“Maybe we should just bail” I muttered under my breath as we pulled off the highway and entered a wall of clouds. It was the last day of 2018 and I was returning to Source Lake, the route we completed a year prior on the first day of 2018. A year ago, clouds had settled in the valley, obscuring all views beyond 100′. I took wrong turn after wrong turn, and ended the trip half a mile past the trailhead after bushwacking my way out. I should have recognized it as the 2018 metaphor it would become.
For much of the year I felt like I was walking through a fog layer, trying to reach a big-picture perspective but unable to see past my immediate bubble. Questions about my future appeared and while I knew I was in a valley of hope, with picturesque peaks above me, all I could see was the debris path at my feet that needed navigating.
When I returned to this trailhead for a new year’s eve snowshoe this week, there was another low fog layer. I was sorely tempted to bail and find a peak that didn’t sit at the base of an inversion layer, to learn from my previous mistakes. But as we geared up, the clouds began to fade, and by the time we reached the lake, there was a stunning view all the way down the valley.
If the foggy valley we maneuvered on the first day of 2018 served as a symbol for the rest of the year, a sunny day with views that go on and on seems like the perfect ending. It took a year to walk out of the fog and feel the sun illuminate the valley, but it was worth the journey.
Source Lake Valley
Source Lake has become a bit of an annual tradition. It was my fourth year visiting this route for New Years Eve. The first year was with Andrea and featured glorious sunshine, the discovery of a surprise waterfall and a lovely picnic. Ever since that first trip it felt like I was desperately attempting to recreate the perfect day. The second year, I failed to find the waterfall. The third year, I found the waterfall but snowshoed in a large fog cloud, unable to see down the valley.
Apparently the fourth time’s the charm because conditions were excellent! Sunny skies, soft, powdery snow, and a great sidetrip to the waterfall. We pulled into the parking lot to meet Kaelee and Andrew, while the fog we drove through was beginning to lift. We strapped on our snowshoes, maneuvered the stream crossing and began the walk up the groomed segment.
Before too long we left the compacted trail and followed a snowshoe path along the creek. We wandered along various routes before reaching the small side trail to the waterfall. I had been watching my GAIA app religiously to make sure we didn’t miss it!
After a small detour we reached the stunning falls. I love the way the red rock seems to glow against the white of the snow. We spent a few minutes admiring the view and then continued on to the lake.

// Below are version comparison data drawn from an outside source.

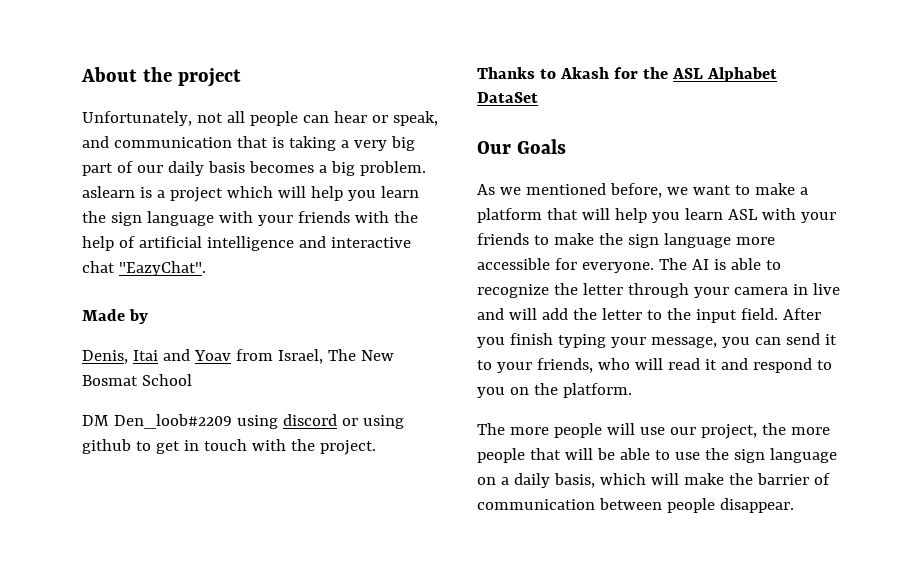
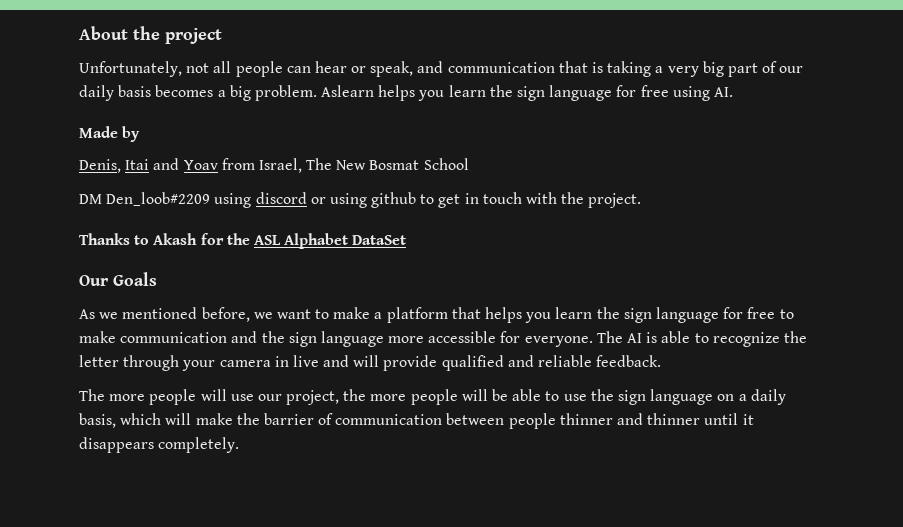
[82,186,419,202] [82,211,418,226] [82,236,411,251] [82,261,206,276] aslearn is a project which will help you learn the sign language with your friends with the help of artificial intelligence and interactive chat "EazyChat". -> [321,85,733,101] Aslearn helps you learn the sign language for free using AI.
[581,208,836,223] [477,233,594,245] will help you learn ASL with your friends to make -> [485,307,794,323] [79,331,258,343] helps you learn the sign language for free to make communication and
[541,308,821,323] [477,333,837,348] [477,358,832,373] [477,383,632,398] add the letter to the input field. After you finish typing your message, you can send it to your friends, who will read it and respond to you on the platform. -> [383,355,662,371] provide qualified and reliable feedback.
[529,448,561,460] that -> (458, 397) none
[719,498,794,513] disappear. -> [559,413,754,425] [79,437,240,453] thinner and thinner until it disappears completely.

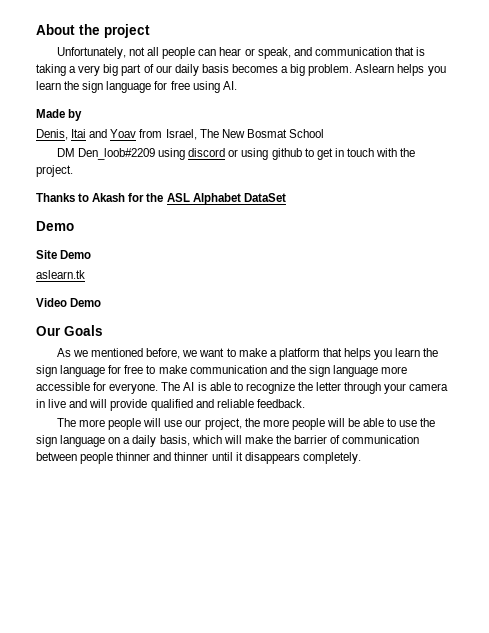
(407, 240) none -> [36,221,74,231] [36,250,92,259] [36,270,85,279] [36,298,102,307] // Demo // Site Demo // aslearn.tk // Video Demo

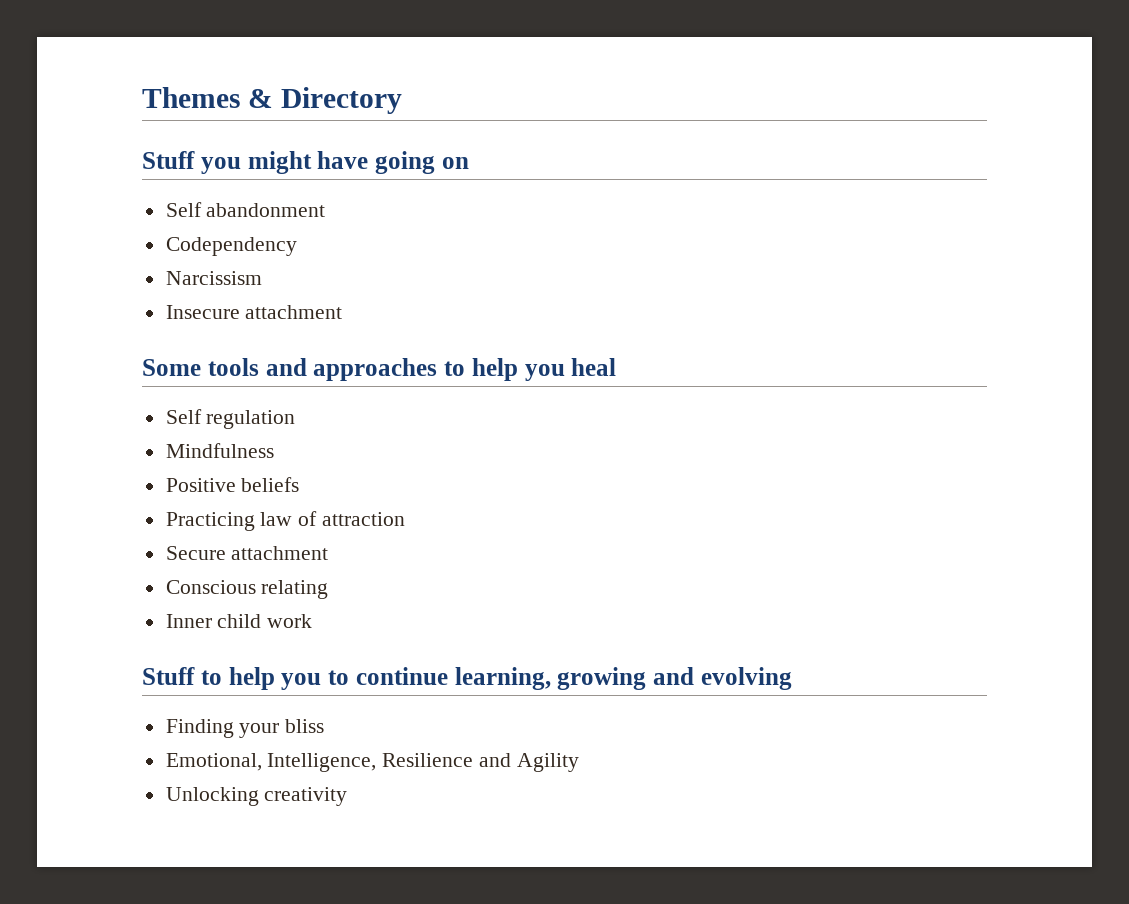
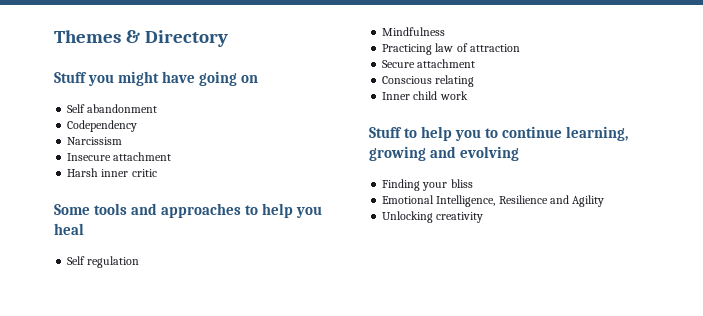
(343, 312) none -> [67,168,157,177] // Harsh inner critic
[165,477,300,492] // Positive beliefs -> (446, 31) none
[165,753,262,771] Emotional, -> [382,195,435,204] Emotional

We pushed up and over the waterfall, gaining quite a bit of elevation with some steep switchbacks then rejoined the main trail. Eventually we reached Source Lake, which had not completely frozen for the season yet. While Source Lake is pleasant enough, the real joy comes from the gorgeous valley surrounding it. Craggy peaks covered in snow rose above the valley, bathed in sunshine.
We debated whether to stay put or cross the avalanche zone to get to some sunshine, and ultimately determined we could cross safely. Unfortunately, shortly after we reached the sunshine it dipped behind the peaks again and it was quite chilly. That signaled that it was time to head home, so we packed up, headed down the slope and back on the trail.
Instead of following the steep switchbacks, we opted to follow the long and slow slope to the side. Jury is out on whether it was an easier or more difficult route, but it did provide some variation. Before too long we met with the groomed path, now filled with enthusiastic sledders. We reached the parking lot and headed home, ready to say farewell to 2018 and greet 2019!
Our group did this route on a moderate avalanche risk day, following the winter route. It is in a region with very high avalanche risk. There is one route up the center that avoids the run-out area unless the slide was catastrophically large, but moving slightly off from that route puts you directly in avalanche terrain and often navigating avalanche debris fields. Slides in this area are very common, and can be quite large.
It is also a very popular location for backcountry skiers, snowshoers, and shares a trailhead with a popular summer route. As a result, there are nearly a dozen different boot paths through the snow, some of which are well-established. When I first started snowshoeing, I assumed the more established a path through the snow was, the more likely it was to be safe. Over the past few years I have realized that this concept is rarely true. Well-trafficked does not mean safe in the winter and you never know the training or knowledge of the person who came before you.
All of this to say, don’t look at snowy locations on social media and assume they are safe because someone went there. Avalanche terrain changes dramatically from day to day in Washington, and can change from slope to slope. If you are nervous about it, find routes that don’t have avalanche slopes and stick to those until you learn enough to venture further. The mountains will always be there when you are ready.